She could not read his expression in the dimness, but she realized in an instant that there was none of the lover’s ardour in his coming. And the soul within her shrank like a frightened child. She stood before him trembling.

He came to her and paused. “Shall we go into the garden?” he said. His voice was low, constrained. She turned mutely, and they passed down the winding path between the hollyhocks and sunflowers side by side.

On they went and on in utter silence till they came to the door in the wall that led to the lawn and the cedar-tree. He opened it and she passed through. The door closed with a thud and he walked beside her again.

The silence widened and became a gulf between them. The dew lay like a silver veil upon the lawn. She turned aside to the path leading to the nut-trees. And here at last in deepest shadow he spoke.

“Frances!”

She paced on, as though some remorseless Fate compelled. She knew then—it seemed to her that she had known all along—that the gulf was such as could not be bridged.

She answered him with absolute steadiness. “You needn’t say any more. Let us go back!”

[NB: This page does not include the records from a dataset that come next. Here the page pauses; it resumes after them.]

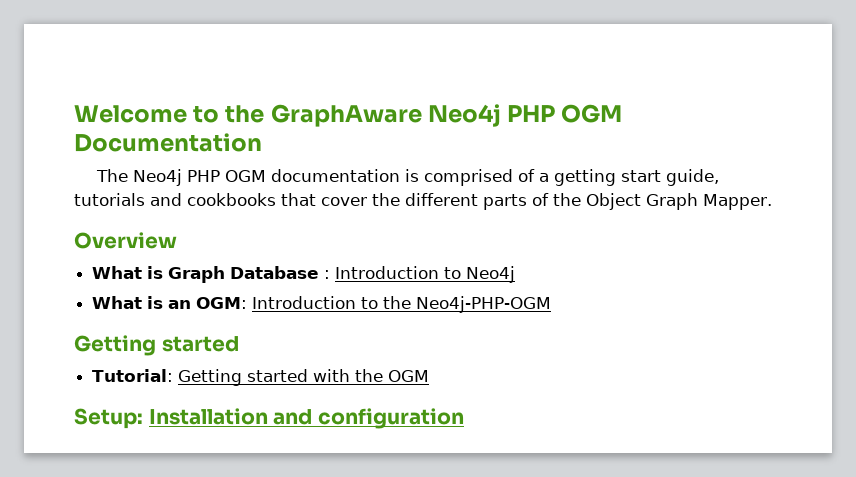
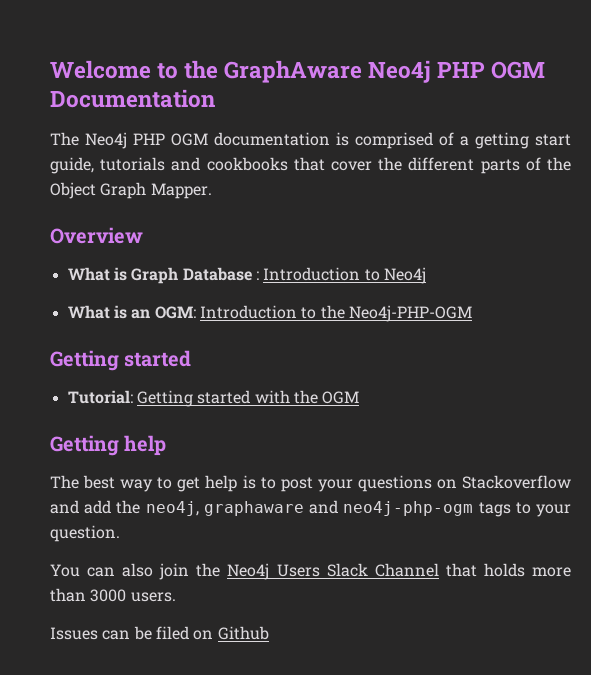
- Setup: Installation and configuration
+ Getting help
+ The best way to get help is to post your questions on Stackoverflow and add the neo4j, graphaware and neo4j-php-ogm tags to your question.
+ You can also join the Neo4j Users Slack Channel that holds more than 3000 users.
+ Issues can be filed on Github

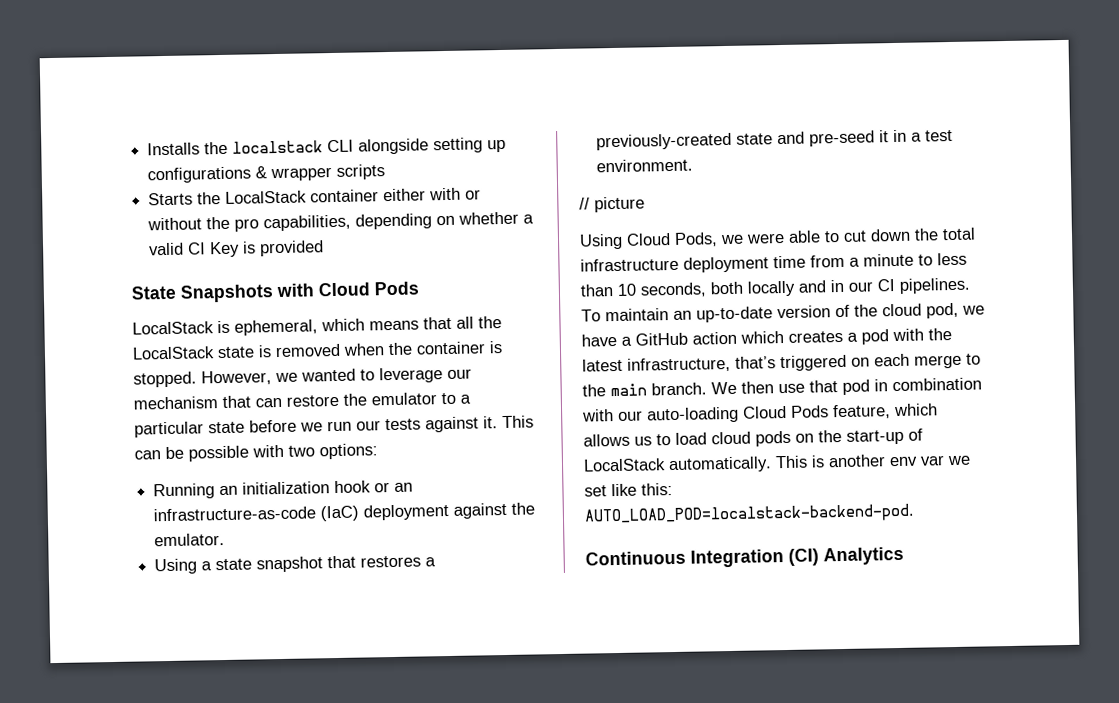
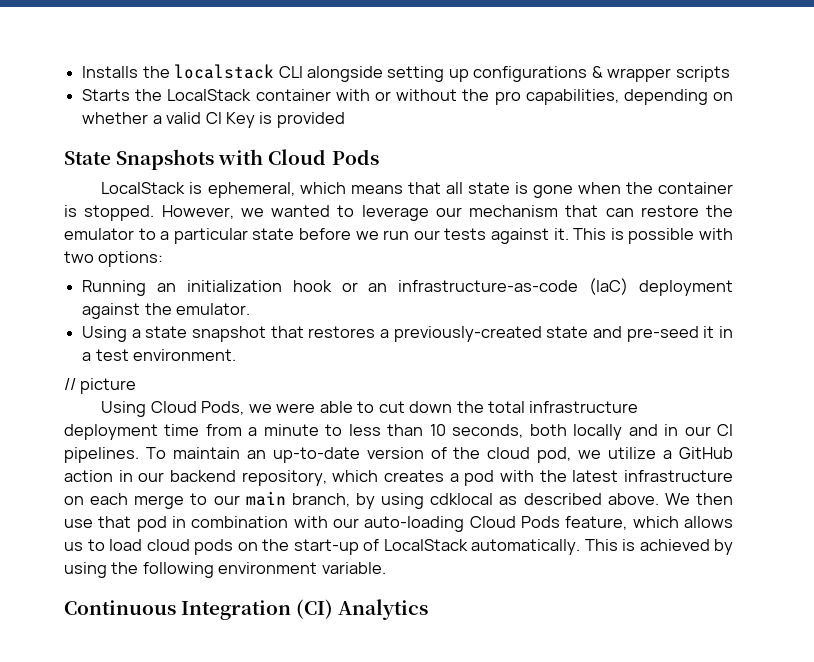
- Starts the LocalStack container either with or without the pro capabilities, depending on whether a valid CI Key is provided
+ Starts the LocalStack container with or without the pro capabilities, depending on whether a valid CI Key is provided
- LocalStack is ephemeral, which means that all the LocalStack state is removed when the container is stopped.
+ LocalStack is ephemeral, which means that all state is gone when the container is stopped.
- This can be possible with two options:
+ This is possible with two options:
- To maintain an up-to-date version of the cloud pod, we have a GitHub action which creates a pod with the latest infrastructure, that’s triggered on each merge to the main branch.
+ To maintain an up-to-date version of the cloud pod, we utilize a GitHub action in our backend repository, which creates a pod with the latest infrastructure on each merge to our main branch, by using cdklocal as described above.
- This is another env var we set like this: AUTO_LOAD_POD=localstack-backend-pod.
+ This is achieved by using the following environment variable.

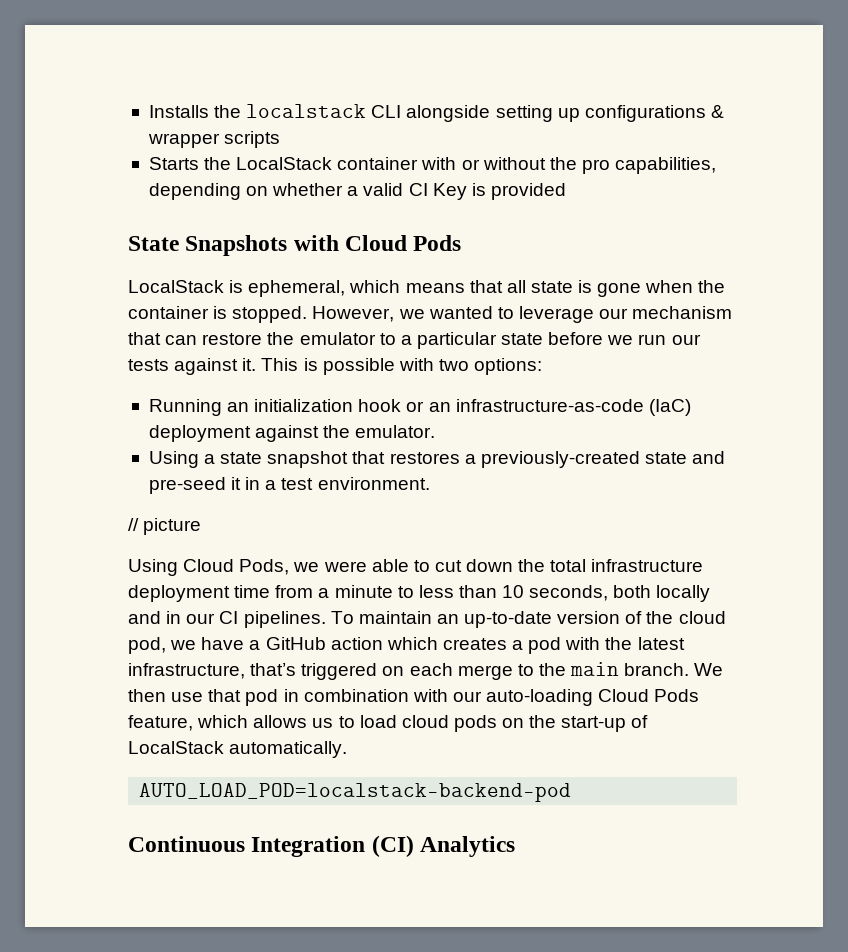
- To maintain an up-to-date version of the cloud pod, we utilize a GitHub action in our backend repository, which creates a pod with the latest infrastructure on each merge to our main branch, by using cdklocal as described above.
+ To maintain an up-to-date version of the cloud pod, we have a GitHub action which creates a pod with the latest infrastructure, that’s triggered on each merge to the main branch.
- We then use that pod in combination with our auto-loading Cloud Pods feature, which allows us to load cloud pods on the start-up of LocalStack automatically. This is achieved by using the following environment variable.
+ We then use that pod in combination with our auto-loading Cloud Pods feature, which allows us to load cloud pods on the start-up of LocalStack automatically.
+ AUTO_LOAD_POD=localstack-backend-pod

He made a gesture with one hand that was almost violent. “It isn’t always possible—to go back,” he said.

“It is quite possible in this case,” she said quietly. “Perhaps it will make matters easier if I tell you that I found out by accident some time ago that Maggie and Oliver were contemplating this step, and my sympathies have been entirely with them all through.”

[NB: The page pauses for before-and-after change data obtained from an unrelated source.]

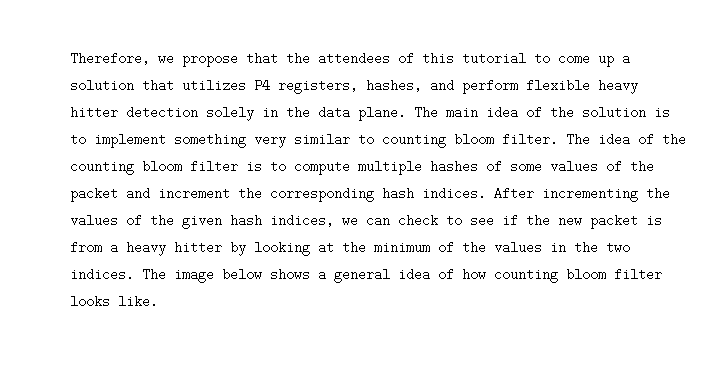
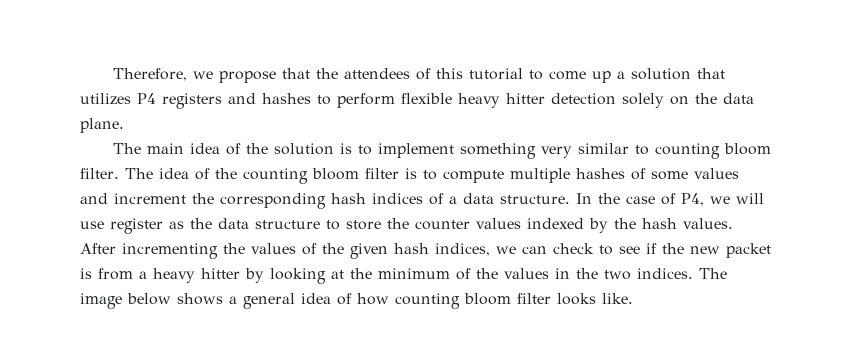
- Therefore, we propose that the attendees of this tutorial to come up a solution that utilizes P4 registers, hashes, and perform flexible heavy hitter detection solely in the data plane. The main idea of the solution is to implement something very similar to counting bloom filter.
+ Therefore, we propose that the attendees of this tutorial to come up a solution that utilizes P4 registers and hashes to perform flexible heavy hitter detection solely on the data plane.
+ The main idea of the solution is to implement something very similar to counting bloom filter.
- The idea of the counting bloom filter is to compute multiple hashes of some values of the packet and increment the corresponding hash indices.
+ The idea of the counting bloom filter is to compute multiple hashes of some values and increment the corresponding hash indices of a data structure. In the case of P4, we will use register as the data structure to store the counter values indexed by the hash values.

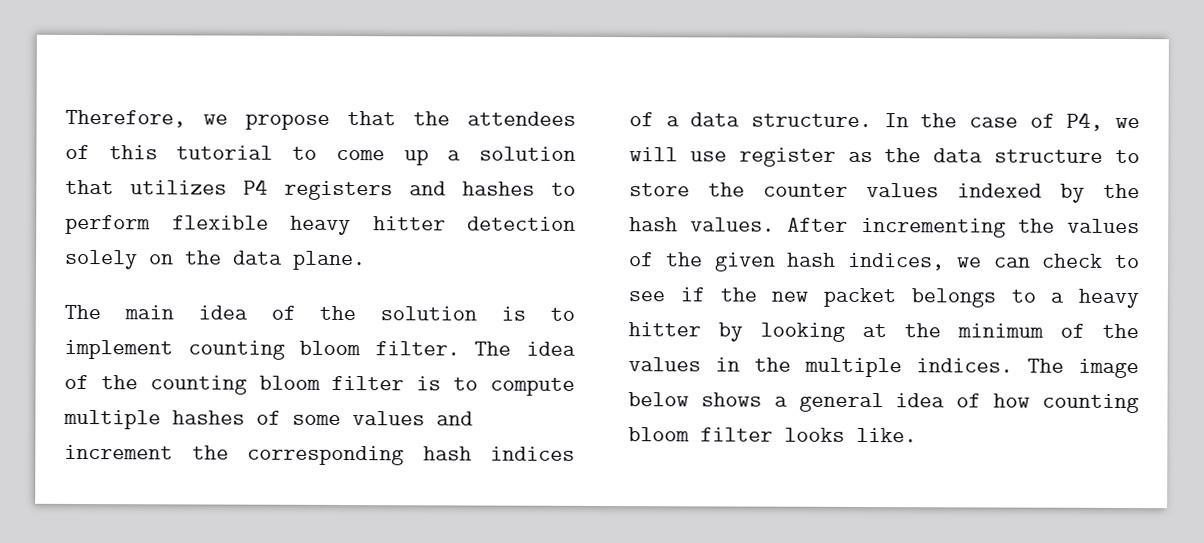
- The main idea of the solution is to implement something very similar to counting bloom filter.
+ The main idea of the solution is to implement counting bloom filter.
- After incrementing the values of the given hash indices, we can check to see if the new packet is from a heavy hitter by looking at the minimum of the values in the two indices.
+ After incrementing the values of the given hash indices, we can check to see if the new packet belongs to a heavy hitter by looking at the minimum of the values in the multiple indices.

He gave a sharp start. “Maggie! Oliver! But why tell me this?”

“Doesn’t it make it easier for you?” she said.

“Why should it?” he demanded. And then abruptly, realizing the loophole she had made for him, “Oh, damn it, Frances! Are you trying to throw dust in my eyes—at this stage?”

“Not in the least,” she returned, and now her pride came back to her and she lifted it grandly like a banner. “I am telling you the truth. My sympathies are, and always have been, entirely with Maggie and Oliver. I may be very presumptuous, but I can’t stand by and see a great wrong done without making a very great effort to avert it. I have made my effort, and whether successful or not I have at least managed to prevent your acting in this matter without consideration. That is all I have to say.”

She was holding her banner bravely now, masking her own humiliation and his anguish of spirit also. For herein, it seemed to her, lay salvation for them both. If she could check the flood-tide of passion which she sensed in his restraint, if she could hold back the wild words that were fighting for utterance, she would be doing him service. And in serving him, she served herself. For thus has Love the Omnipotent ordained, that in the service of another we should find our own deliverance.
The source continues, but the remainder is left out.